The AGM-84H/K SLAM-ER (Standoff Land Attack Missile-Expanded Response) is an advanced stand off precision-guided, air-launched cruise missile produced by Boeing Defense, Space & Security for the United States Armed Forces and their allies. Developed from the AGM-84E SLAM (Standoff Land Attack Missile, itself developed by Boeing Integrated Defense Systems from the McDonnell Douglas Harpoon anti-ship missile), the SLAM-ER is capable of attacking land and sea targets medium to long range (over 155 nautical miles/270 km maximum). The SLAM-ER relies on the Global Positioning System (GPS) and infrared imaging for its navigation and control, and it can strike both moving and stationary targets.
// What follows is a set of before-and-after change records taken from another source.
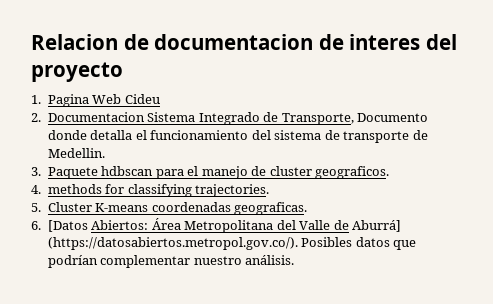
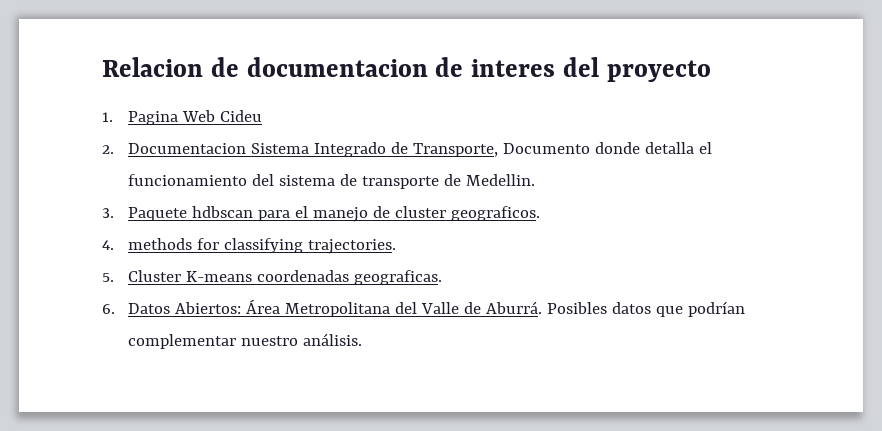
[47,220,88,232] [Datos -> [128,303,171,314] Datos
[352,220,402,232] [47,237,298,250] Aburrá] (https://datosabiertos.metropol.gov.co/). -> [486,301,543,314] Aburrá.

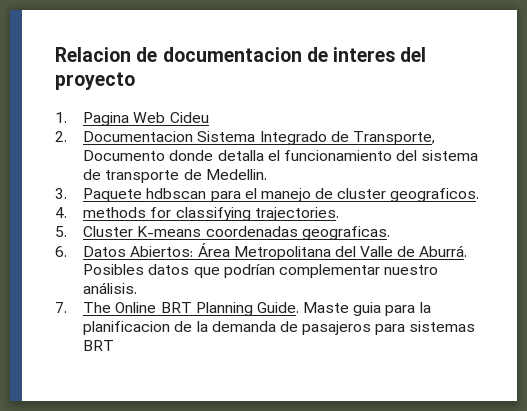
(363, 339) none -> [55,302,431,316] [83,321,476,335] [83,340,115,351] // 7. The Online BRT Planning Guide. Maste guia para la planificacion de la demanda de pasajeros para sistemas BRT

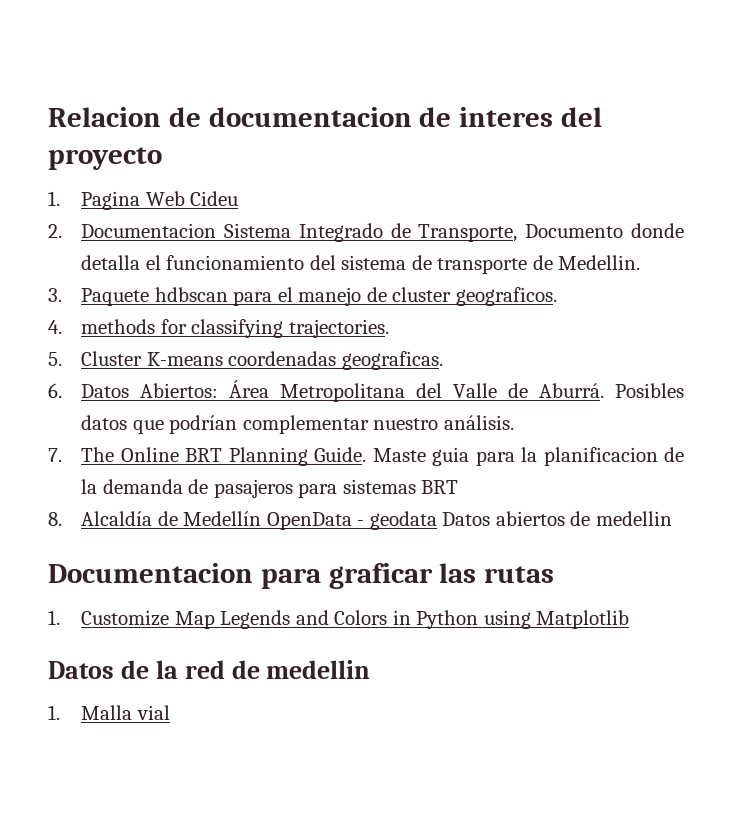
(115, 345) none -> [48,511,672,530] [48,563,555,589] [48,610,630,629] [48,660,371,679] [48,705,170,720] // 8. Alcaldía de Medellín OpenData - geodata Datos abiertos de medellin // Documentacion para graficar las rutas // 1. Customize Map Legends and Colors in Python using Matplotlib // Datos de la red de medellin // 1. Malla vial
The SLAM-ER can be remotely controlled while in flight, and it can be redirected to another target after launch if the original target has already been destroyed, or is no longer considered to be dangerous (command guidance). The SLAM-ER is a very accurate weapon; as of 2009 it had the best circular error probable (CEP) of any missile used by the U.S. Navy.

==History==

In 1999, Boeing and the U.S. Navy conducted a live fire of a SLAM-ER from an F/A-18 Hornet on the decommissioned USS Dale (CG-19) off the coast of Puerto Rico.

The SLAM-ER obtained initial operating capability in June 2000. A total of three SLAM-ER missiles were fired by the U.S. Navy during the Iraq War, and the missile was also used during Operation Enduring Freedom in Afghanistan.

The General Electric Company provides an Automatic Target Recognition Unit (ATRU) for the SLAM-ER that processes prelaunch and postlaunch targeting data, allows high speed video comparison (DSMAC), and enables the SLAM-ER to be used in a true "fire and forget" manner. It also includes a "man-in-the-loop" mode, where the pilot or weapons system officer can designate the point of impact precisely, even if the target has no distinguishing infrared signature.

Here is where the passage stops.